Filed under: books, writing
April 27, 2014
Betrayed by my (ex) favourite author
I was in denial for the last two books, but can deny my ire no longer. I’m pissed, feeling let down by someone I’ve invested so much time, money and emotional energy in. I loyally stuck it out to the end of the series, but months later, I’m still feeling betrayed. How could she do this to me?
You might wonder why I’m still bearing a grudge, after all, it’s not a new thing. Rarely does a series stay gripping until the end. The last book is usually a fairly large let down and for true fans only. The thing is, this series (which I’m not mentioning the name of) was good for nine books before it started to whiff. If you can write nine good ones, surely you can write another three that don’t completely suck?

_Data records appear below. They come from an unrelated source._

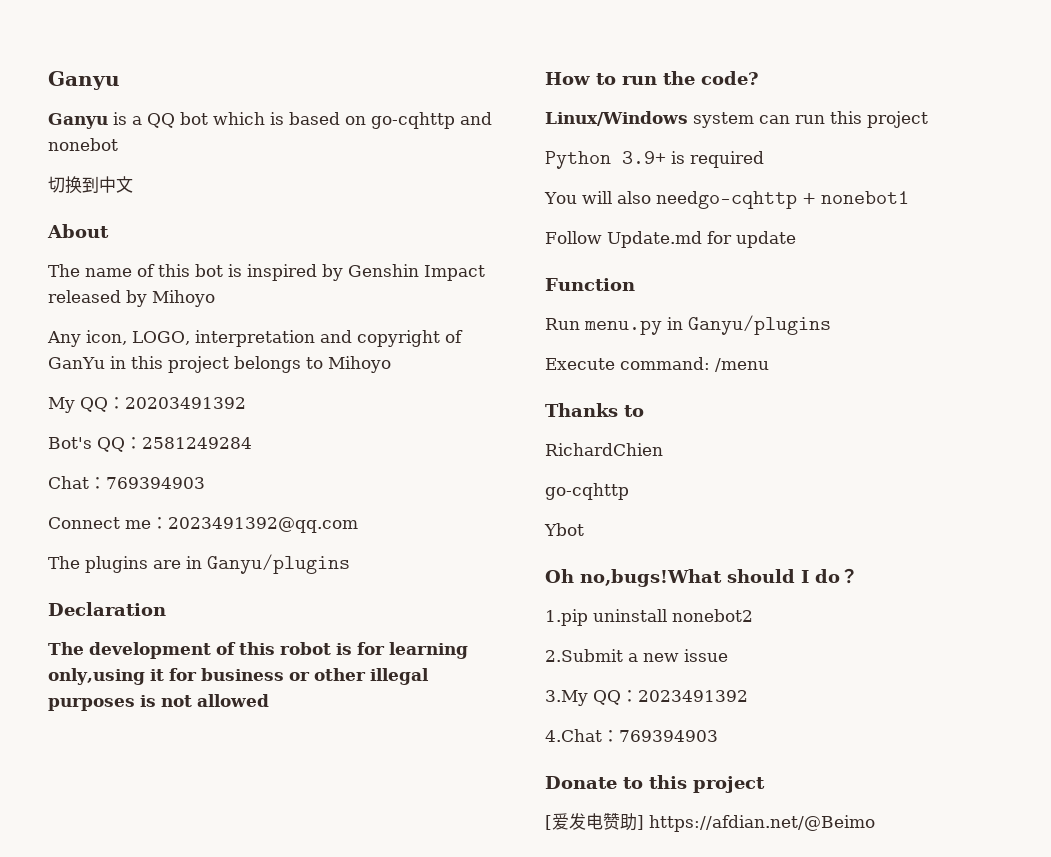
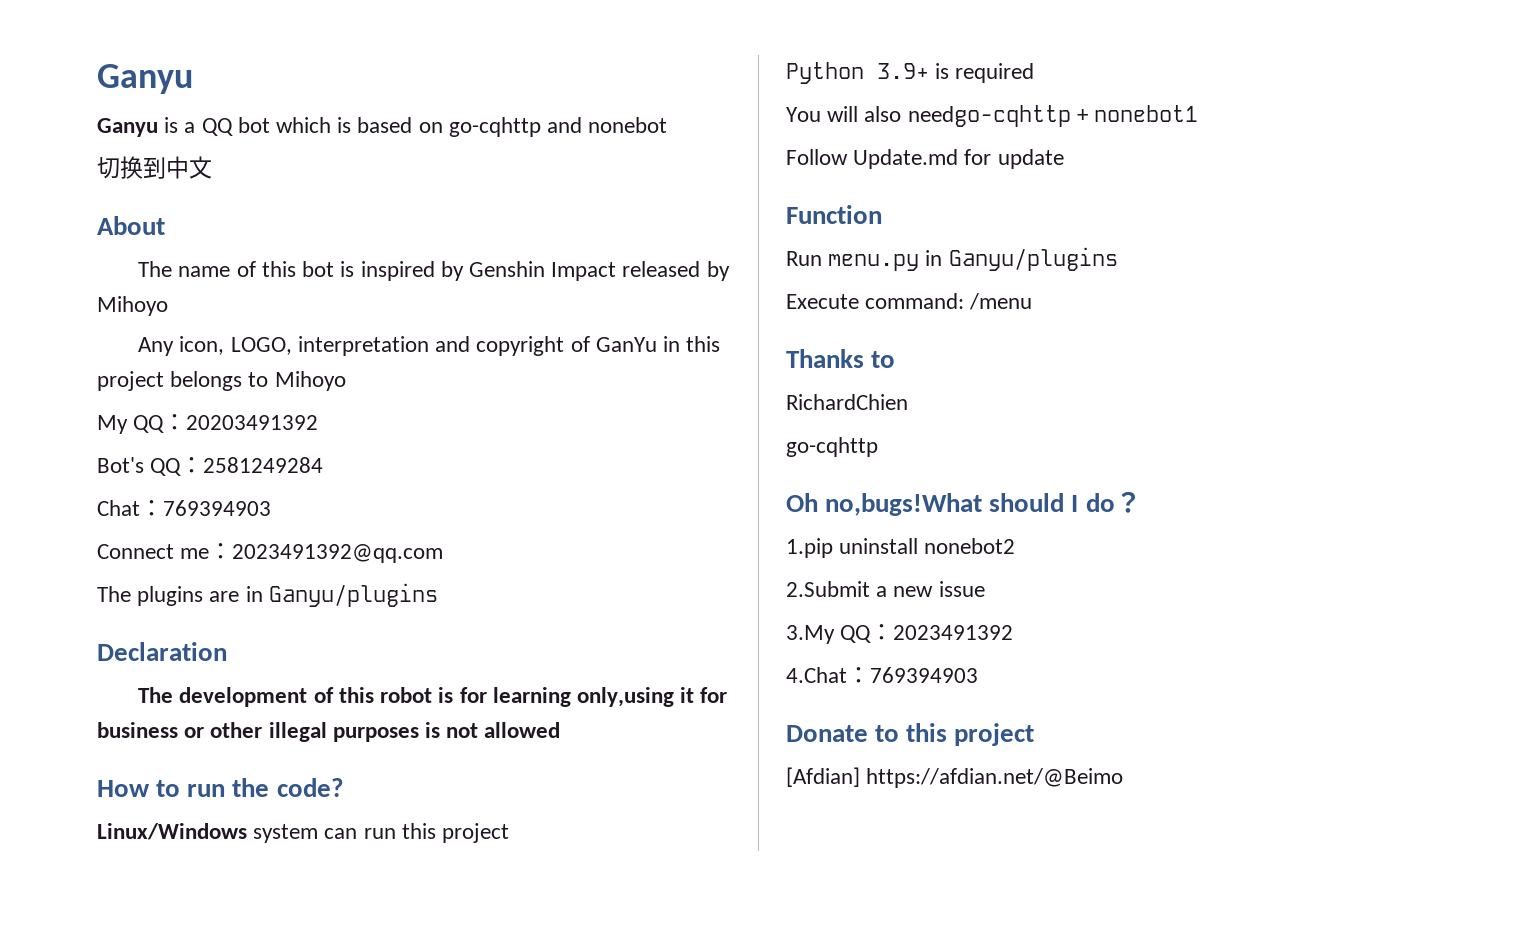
- Ybot
- [爱发电赞助] https://afdian.net/@Beimo
+ [Afdian] https://afdian.net/@Beimo

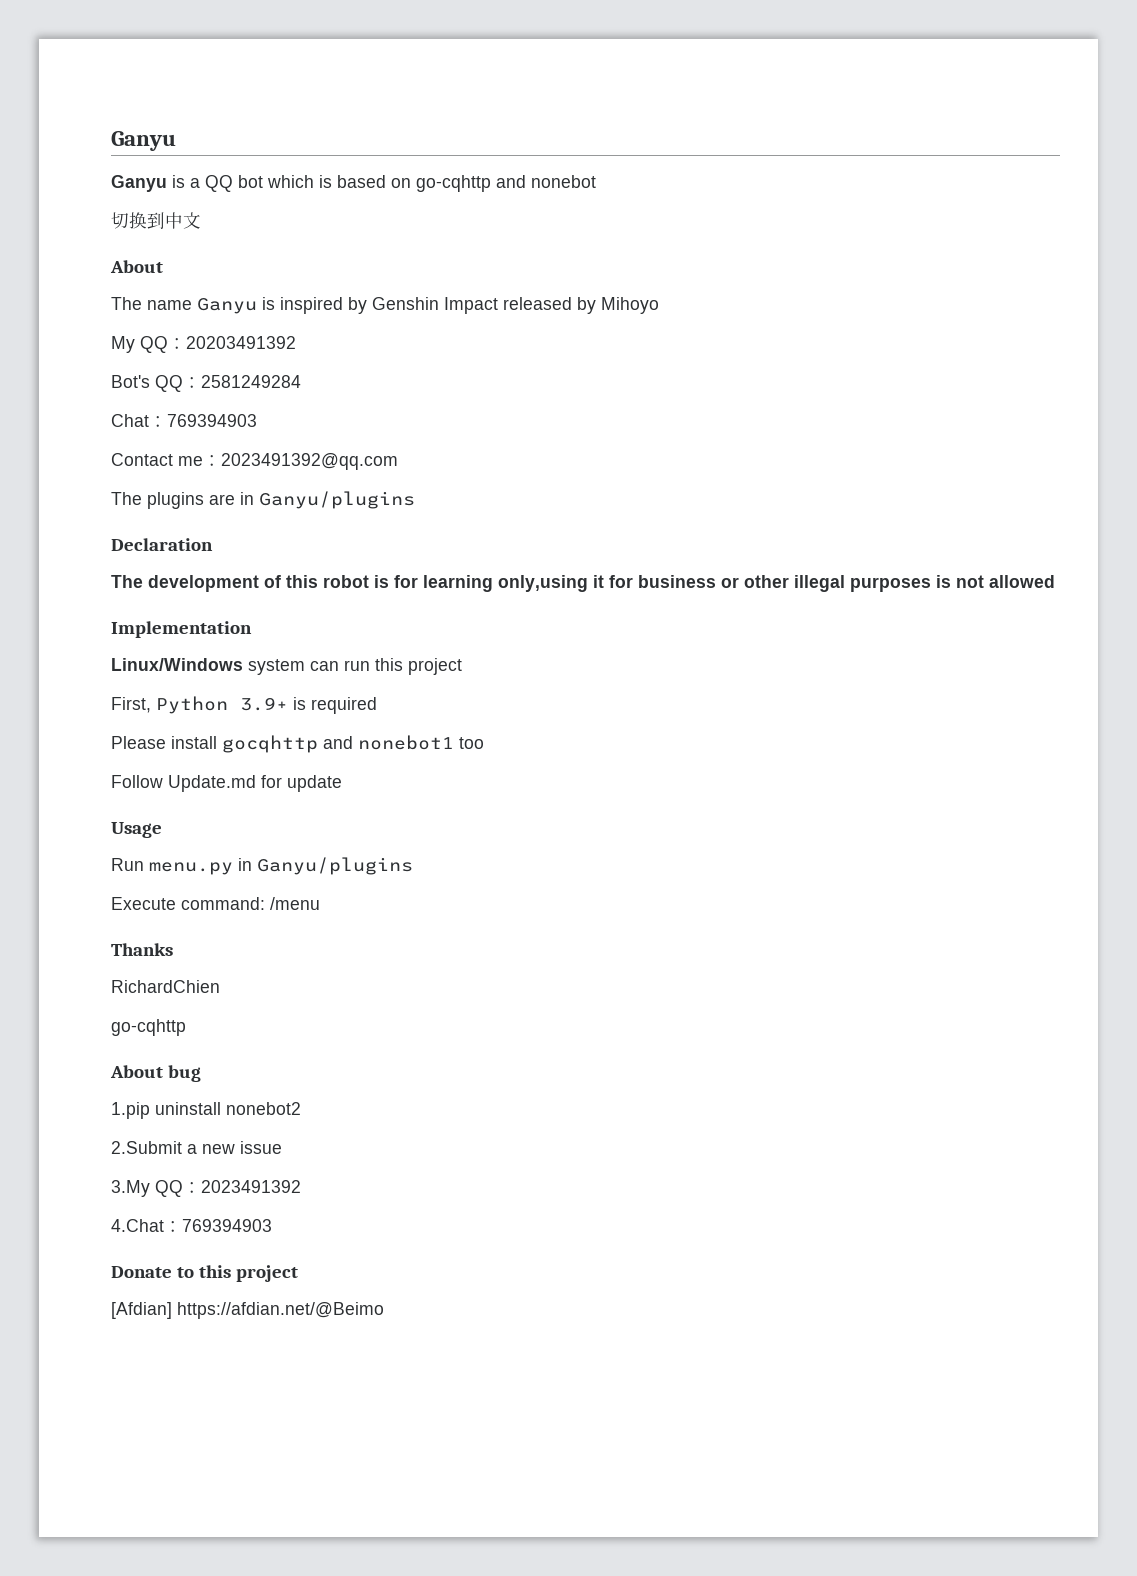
- The name of this bot is inspired by Genshin Impact released by Mihoyo
+ The name Ganyu is inspired by Genshin Impact released by Mihoyo
- Any icon, LOGO, interpretation and copyright of GanYu in this project belongs to Mihoyo
- Connect me：2023491392@qq.com
+ Contact me：2023491392@qq.com
- How to run the code?
+ Implementation
- Python 3.9+ is required
+ First, Python 3.9+ is required
- You will also needgo-cqhttp + nonebot1
+ Please install gocqhttp and nonebot1 too
- Function
+ Usage
- Thanks to
+ Thanks
- Oh no,bugs!What should I do？
+ About bug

Apparently not.
The reason I’m writing about this is because Amazon kindly sent me an email, rubbing in the fact that I’ve bought so many of her books, by suggesting I might like her new one. I have to say, it did look good. But dammit! I’m still cranky at you (CH) for taking me for a ride on the last books you wrote, which were clearly phoned in to finish out your contract. I swore on the last page of the last book that I would never purchase one of yours again! But then, reading the blurb of the new one, I started to remember all the good times we had, and I’ll admit, I started to waver…
Now I’m conflicted – I’ll probably enjoy it if I read it, but then there’s the principle of the thing. But am I being too harsh? You will never get everyone to like your material and you can only write what feels true for you. I think this is why I’m not good at writing romantic declarations. With the exception of my first boyfriend at sixteen (who was American), all my other significant relationship have been with almost non-verbal Australian men. Oh well, at least there’s still the spin-off TV series…
Filed under: Uncategorized
April 21, 2014
The Beach Holiday
Sand, sand and more sand. I love the beach but would love it more if it stayed where it is supposed to be, which is picturesquely on the actual beach and not in my kindle, ears and sheets. Small children are magnets for sand and even after a thorough rinsing, seemingly retain it by the handful, cleverly stashed somewhere on their little person, only leaving them when they climb into bed with you where the magnetic property disappears and you’re left to exfoliate while you sleep. I woke up yesterday, thoroughly encrusted, my night cream having acted like glue. It made for a spectacularly romantic moment with my husband, who made a small “eep” of fear when he opened his eyes to my gloriously glamorous self, salt-encrusted hair reaching for the sky and aforementioned skin covered with sand looking like I’ve half-turned into a crocodile.
There is something quite enjoyable about still being able to startle a long standing partner. Sure, it’s not the romantic, “I love you so much I want to consume you (in a non-Hannibal Lector sort of way)” but not many couples I know still have that. Strangely enough, the ones that did are largely divorced now and fighting over custody of the soup tureen. Fear and laughter can make a glue that, like sand in the bed and night cream, may not be particularly comfortable, but can still hold a relationship together.